Referring again to FIGS. 9 and 10, the biasing member 66 may have various configurations that are similarly resilient like the helical spring 138 (FIGS. 7 and 8). For example, a leaf spring 190 contains a hole 194 that may be aligned with the central portion 106 of the operable second housing 42 and a central opening 198 in the base 130 of the first housing 30 through which the encoder 110 of the electromechanical switch 78 extends. Accordingly, the encoder 110 may extend through the hole 194 of the leaf spring 190. As shown, the leaf spring 190, unlike the helical spring 138, has a generally protracted body with an arcuate center 202 and first and second flat ends 206, 210. The hole 194 is defined by the first flat end 206, but the hole 194 may alternatively be defined by the second flat end 210. As illustrated in FIG. 9, the first flat end 206 includes feet 214 that keep the first flat end 206 slightly separated relative to the base 130 of the first housing 30. During compression, the operable second housing 42 is axially pressed into the compressed position 178, such that the central portion 106 presses against the leaf spring 190 and the arcuate center 202 generally flattens to the compressed position 178 in response to the compressive force. Once the compressive force is released from the operable second housing 42, the leaf spring 190 will rebound to the extended position 174.

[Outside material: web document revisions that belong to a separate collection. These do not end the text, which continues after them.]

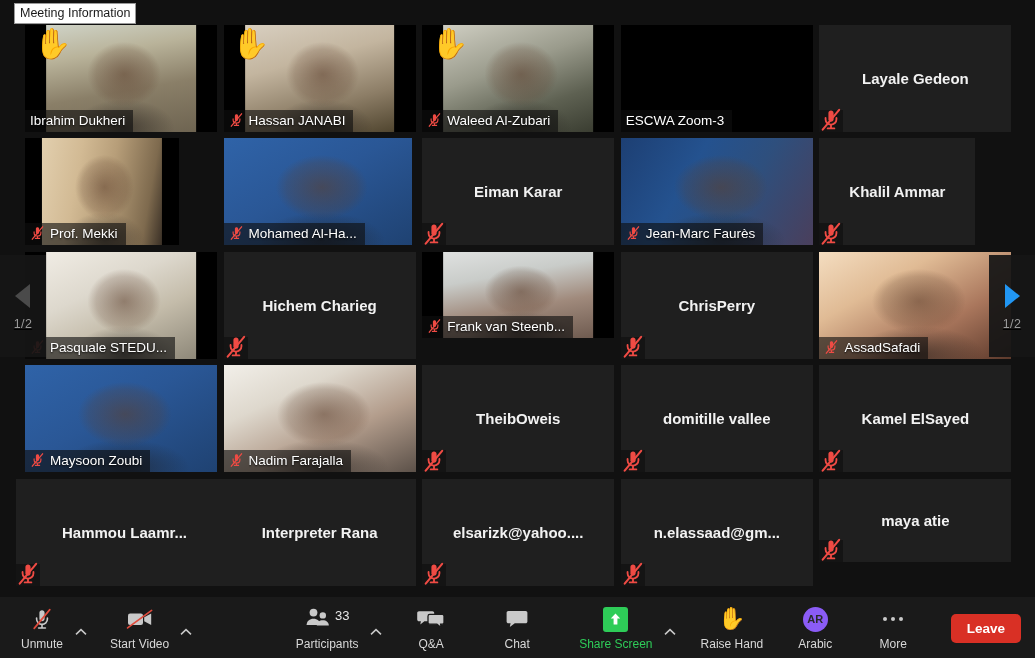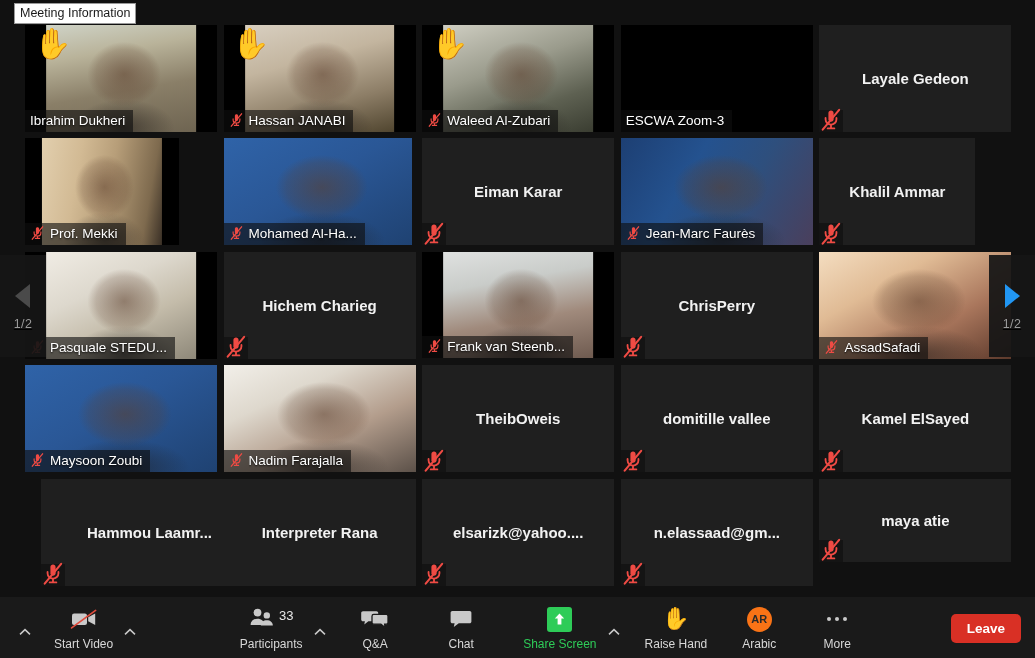--- a/index.html
+++ b/index.html
@@ -221,21 +221,21 @@
     background: #2ecc58;
     border-radius: 3px;
     display: flex;
     align-items: center;
     justify-content: center;
   }
 
   #arabic-avatar {
     width: 25px; height: 25px;
     border-radius: 50%;
-    background: #f97316;
+    background: #8b5cf6;
     color: #2a2a2a;
     font-size: 11px;
     font-weight: bold;
     display: flex;
     align-items: center;
     justify-content: center;
   }
 
   .dots { display: flex; gap: 4px; }
   .dots i { width: 4px; height: 4px; border-radius: 50%; background: #c9c9c9; display: block; }
@@ -427,21 +427,21 @@
         <div class="corner-mute">
           <svg viewBox="0 0 15 17">
             <path d="M7.5 2.2c-.95 0-1.62.68-1.62 1.55v3.85c0 .87.67 1.55 1.62 1.55s1.62-.68 1.62-1.55V3.75C9.12 2.88 8.45 2.2 7.5 2.2z" fill="#ef4b44"></path>
             <path d="M4.1 6.9v.75c0 1.85 1.5 3.35 3.4 3.35s3.4-1.5 3.4-3.35V6.9" stroke="#ef4b44" stroke-width="1.15" fill="none" stroke-linecap="round"></path>
             <line x1="7.5" y1="11.1" x2="7.5" y2="13.4" stroke="#ef4b44" stroke-width="1.15"></line>
             <line x1="5.4" y1="13.4" x2="9.6" y2="13.4" stroke="#ef4b44" stroke-width="1.15" stroke-linecap="round"></line>
             <line x1="2.3" y1="14.2" x2="12.6" y2="1.8" stroke="#ef4b44" stroke-width="1.3" stroke-linecap="round"></line>
           </svg>
         </div>
       </div>
-      <div class="tile" style="left: 422.2px; top: 251.8px; width: 192px; height: 106px;">
+      <div class="tile" style="left: 422.2px; top: 251.8px; width: 192px; height: 86px;">
         <div class="vid">
           <div class="vidinner" style="width: 78%; background-image: radial-gradient(34% 42% at 52% 46%, rgba(92, 62, 44, 0.55) 0%, rgba(92, 62, 44, 0.22) 55%, rgba(0, 0, 0, 0) 72%), radial-gradient(48% 38% at 52% 96%, rgba(30, 26, 24, 0.55) 0%, rgba(30, 26, 24, 0) 70%), linear-gradient(170deg, rgb(223, 225, 224) 0%, rgb(201, 204, 201) 30%, rgb(160, 138, 124) 62%, rgb(111, 91, 80) 100%);"></div>
         </div>
         <div class="namebar">
           <span class="mic-muted">
             <svg viewBox="0 0 15 17">
               <path d="M7.5 2.2c-.95 0-1.62.68-1.62 1.55v3.85c0 .87.67 1.55 1.62 1.55s1.62-.68 1.62-1.55V3.75C9.12 2.88 8.45 2.2 7.5 2.2z" fill="#ef4b44"></path>
               <path d="M4.1 6.9v.75c0 1.85 1.5 3.35 3.4 3.35s3.4-1.5 3.4-3.35V6.9" stroke="#ef4b44" stroke-width="1.15" fill="none" stroke-linecap="round"></path>
               <line x1="7.5" y1="11.1" x2="7.5" y2="13.4" stroke="#ef4b44" stroke-width="1.15"></line>
               <line x1="5.4" y1="13.4" x2="9.6" y2="13.4" stroke="#ef4b44" stroke-width="1.15" stroke-linecap="round"></line>
@@ -543,21 +543,21 @@
         <div class="corner-mute">
           <svg viewBox="0 0 15 17">
             <path d="M7.5 2.2c-.95 0-1.62.68-1.62 1.55v3.85c0 .87.67 1.55 1.62 1.55s1.62-.68 1.62-1.55V3.75C9.12 2.88 8.45 2.2 7.5 2.2z" fill="#ef4b44"></path>
             <path d="M4.1 6.9v.75c0 1.85 1.5 3.35 3.4 3.35s3.4-1.5 3.4-3.35V6.9" stroke="#ef4b44" stroke-width="1.15" fill="none" stroke-linecap="round"></path>
             <line x1="7.5" y1="11.1" x2="7.5" y2="13.4" stroke="#ef4b44" stroke-width="1.15"></line>
             <line x1="5.4" y1="13.4" x2="9.6" y2="13.4" stroke="#ef4b44" stroke-width="1.15" stroke-linecap="round"></line>
             <line x1="2.3" y1="14.2" x2="12.6" y2="1.8" stroke="#ef4b44" stroke-width="1.3" stroke-linecap="round"></line>
           </svg>
         </div>
       </div>
-      <div class="tile" style="left: 41px; top: 478.6px; width: 217px; height: 107px;">
+      <div class="tile" style="left: 16px; top: 478.6px; width: 217px; height: 107px;">
         <div class="centername">Hammou  Laamr...</div>
         <div class="corner-mute">
           <svg viewBox="0 0 15 17">
             <path d="M7.5 2.2c-.95 0-1.62.68-1.62 1.55v3.85c0 .87.67 1.55 1.62 1.55s1.62-.68 1.62-1.55V3.75C9.12 2.88 8.45 2.2 7.5 2.2z" fill="#ef4b44"></path>
             <path d="M4.1 6.9v.75c0 1.85 1.5 3.35 3.4 3.35s3.4-1.5 3.4-3.35V6.9" stroke="#ef4b44" stroke-width="1.15" fill="none" stroke-linecap="round"></path>
             <line x1="7.5" y1="11.1" x2="7.5" y2="13.4" stroke="#ef4b44" stroke-width="1.15"></line>
             <line x1="5.4" y1="13.4" x2="9.6" y2="13.4" stroke="#ef4b44" stroke-width="1.15" stroke-linecap="round"></line>
             <line x1="2.3" y1="14.2" x2="12.6" y2="1.8" stroke="#ef4b44" stroke-width="1.3" stroke-linecap="round"></line>
           </svg>
         </div>
@@ -617,20 +617,32 @@
       <svg viewBox="0 0 22 28">
           <polygon points="4,2 4,26 19,14" fill="#2196f3"></polygon>
         </svg>
     </span>
     <span class="pg">1/2</span>
   </div>
 
   <div id="toolbar">
 
     <div class="tb-group" style="margin-left:14px;">
+      <div class="tb-item">
+        <div class="tb-ico">
+          <svg width="24" height="24" viewBox="0 0 24 24">
+            <path d="M12 3.2c-1.5 0-2.6 1.1-2.6 2.5v6.1c0 1.4 1.1 2.5 2.6 2.5s2.6-1.1 2.6-2.5V5.7c0-1.4-1.1-2.5-2.6-2.5z" fill="#c9c9c9"></path>
+            <path d="M6.6 11.1v1c0 2.9 2.4 5.3 5.4 5.3s5.4-2.4 5.4-5.3v-1" stroke="#c9c9c9" stroke-width="1.6" fill="none" stroke-linecap="round"></path>
+            <line x1="12" y1="17.6" x2="12" y2="21" stroke="#c9c9c9" stroke-width="1.6"></line>
+            <line x1="8.6" y1="21" x2="15.4" y2="21" stroke="#c9c9c9" stroke-width="1.6" stroke-linecap="round"></line>
+            <line x1="4.2" y1="21.4" x2="19.8" y2="2.6" stroke="#e04b3c" stroke-width="1.7" stroke-linecap="round"></line>
+          </svg>
+        </div>
+        <div class="tb-lbl">Unmute</div>
+      </div>
       <div class="caret">
         <svg width="12" height="8" viewBox="0 0 12 8">
             <polyline points="1,6.4 6,1.6 11,6.4" stroke="#c9c9c9" stroke-width="1.5" fill="none"></polyline>
           </svg>
       </div>
     </div>
 
     <div class="tb-group" style="margin-left:12px;">
       <div class="tb-item">
         <div class="tb-ico">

Referring now to FIGS. 11 and 12, it is generally contemplated that the biasing member 66 may either be an independent feature such as the helical spring 138 or the leaf spring 190, or the biasing member 66 may be integrally formed with the operable second housing 42. As depicted in FIG. 11, the biasing member 66 is integral to a lower portion 218 of the operable second housing 42, such that compression portions 222 extend between the body 46 of the operable second housing 42 and a support member 226 of the biasing member 66. The support member 226 is depicted as being generally circular in shape with an open center. Alternatively, the support member 226 may be any other shape known in the art so long as the shape can accommodate the encoder 110.
The compression portions 222 are defined by living hinges 230 in that the living hinges 230 are integrally formed with the compression portions 222. The living hinges 230 may be formed from known methods such as injection molding of materials, for example, plastic. The compression portions 222 depicted in FIGS. 11 and 12 also include a flat portion 234 coupled to the living hinges 230, which will bias, along with the support member 226, against the base 130 of the first housing 30 in the compressed position 178. Moreover, the compression portions 222 may be angled inward toward the support member 226, which allows the compression portions 222 to flex outward when in the compressed position 178, such that the compression portions 222 abut the sidewall 34 of the first housing 30.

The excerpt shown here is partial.